Assignment: The answer must consist only of the lines from the line with "border: 1px solid #3d5175;" to the line with "65px; top: 189px;", both included, exactly as they stand below.
━━ Excerpted data ━━
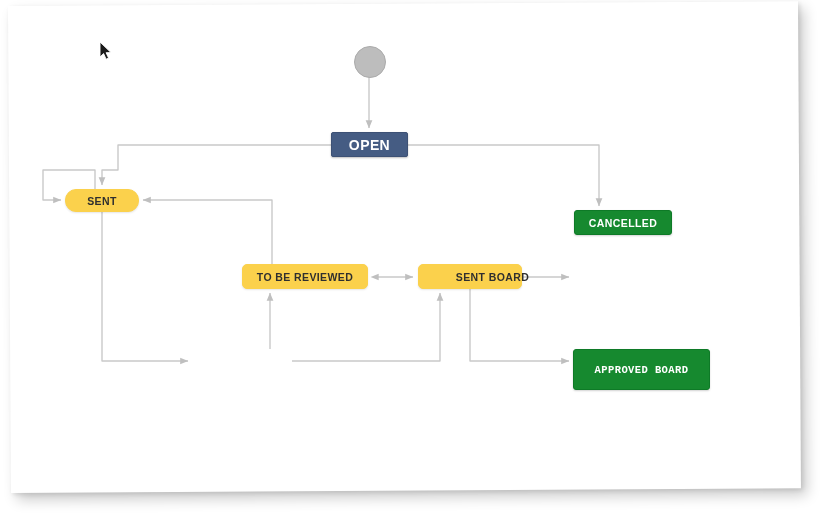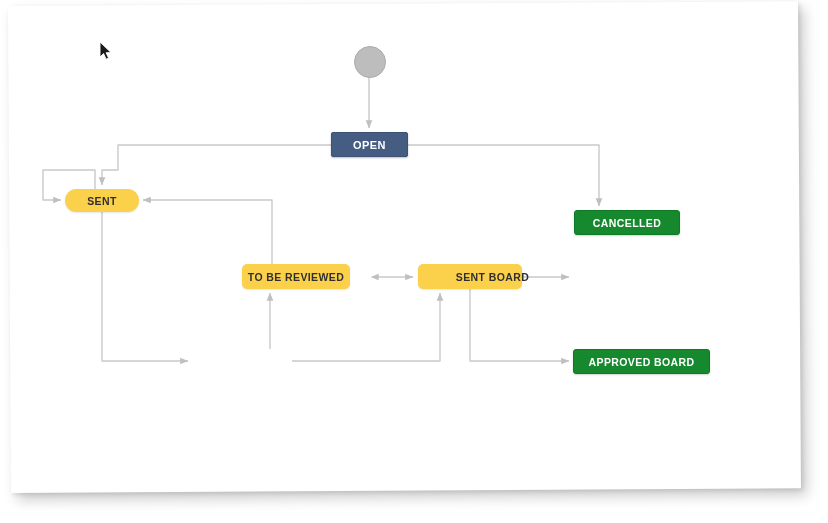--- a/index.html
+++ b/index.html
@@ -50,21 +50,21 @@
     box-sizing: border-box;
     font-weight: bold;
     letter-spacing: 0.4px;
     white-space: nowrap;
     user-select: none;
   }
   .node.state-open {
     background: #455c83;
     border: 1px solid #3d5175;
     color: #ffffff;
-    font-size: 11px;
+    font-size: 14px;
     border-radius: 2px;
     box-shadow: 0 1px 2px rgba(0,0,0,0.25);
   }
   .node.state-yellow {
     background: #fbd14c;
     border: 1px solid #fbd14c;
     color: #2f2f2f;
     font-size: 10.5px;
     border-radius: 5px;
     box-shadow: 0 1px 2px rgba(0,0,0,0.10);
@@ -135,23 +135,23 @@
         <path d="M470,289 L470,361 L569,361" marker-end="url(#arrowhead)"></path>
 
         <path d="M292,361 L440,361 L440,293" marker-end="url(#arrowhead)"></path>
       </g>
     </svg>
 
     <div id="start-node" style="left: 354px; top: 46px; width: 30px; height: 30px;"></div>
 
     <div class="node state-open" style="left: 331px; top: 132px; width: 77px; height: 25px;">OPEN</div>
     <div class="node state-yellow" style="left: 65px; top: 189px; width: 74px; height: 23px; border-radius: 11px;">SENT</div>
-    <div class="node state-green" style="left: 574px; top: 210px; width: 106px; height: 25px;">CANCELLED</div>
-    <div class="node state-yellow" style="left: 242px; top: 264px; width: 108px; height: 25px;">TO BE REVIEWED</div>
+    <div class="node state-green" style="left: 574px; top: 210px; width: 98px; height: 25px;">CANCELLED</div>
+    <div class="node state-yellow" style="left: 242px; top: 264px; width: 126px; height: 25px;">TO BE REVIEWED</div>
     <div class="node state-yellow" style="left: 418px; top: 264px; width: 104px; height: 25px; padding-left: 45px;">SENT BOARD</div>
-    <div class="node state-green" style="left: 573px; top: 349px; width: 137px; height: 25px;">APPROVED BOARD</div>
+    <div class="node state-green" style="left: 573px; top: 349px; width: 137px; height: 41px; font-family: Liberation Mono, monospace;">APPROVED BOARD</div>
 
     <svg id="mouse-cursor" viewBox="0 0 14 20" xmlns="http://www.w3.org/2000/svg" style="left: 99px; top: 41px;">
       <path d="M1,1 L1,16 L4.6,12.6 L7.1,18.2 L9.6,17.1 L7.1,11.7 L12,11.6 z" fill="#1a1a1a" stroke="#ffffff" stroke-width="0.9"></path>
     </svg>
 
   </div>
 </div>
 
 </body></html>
━━━
Problem solution:
     border: 1px solid #3d5175;
     color: #ffffff;
-    font-size: 11px;
+    font-size: 14px;
     border-radius: 2px;
     box-shadow: 0 1px 2px rgba(0,0,0,0.25);
   }
   .node.state-yellow {
     background: #fbd14c;
     border: 1px solid #fbd14c;
     color: #2f2f2f;
     font-size: 10.5px;
     border-radius: 5px;
     box-shadow: 0 1px 2px rgba(0,0,0,0.10);
@@ -135,23 +135,23 @@
         <path d="M470,289 L470,361 L569,361" marker-end="url(#arrowhead)"></path>
 
         <path d="M292,361 L440,361 L440,293" marker-end="url(#arrowhead)"></path>
       </g>
     </svg>
 
     <div id="start-node" style="left: 354px; top: 46px; width: 30px; height: 30px;"></div>
 
     <div class="node state-open" style="left: 331px; top: 132px; width: 77px; height: 25px;">OPEN</div>
     <div class="node state-yellow" style="left: 65px; top: 189px; width: 74px; height: 23px; border-radius: 11px;">SENT</div>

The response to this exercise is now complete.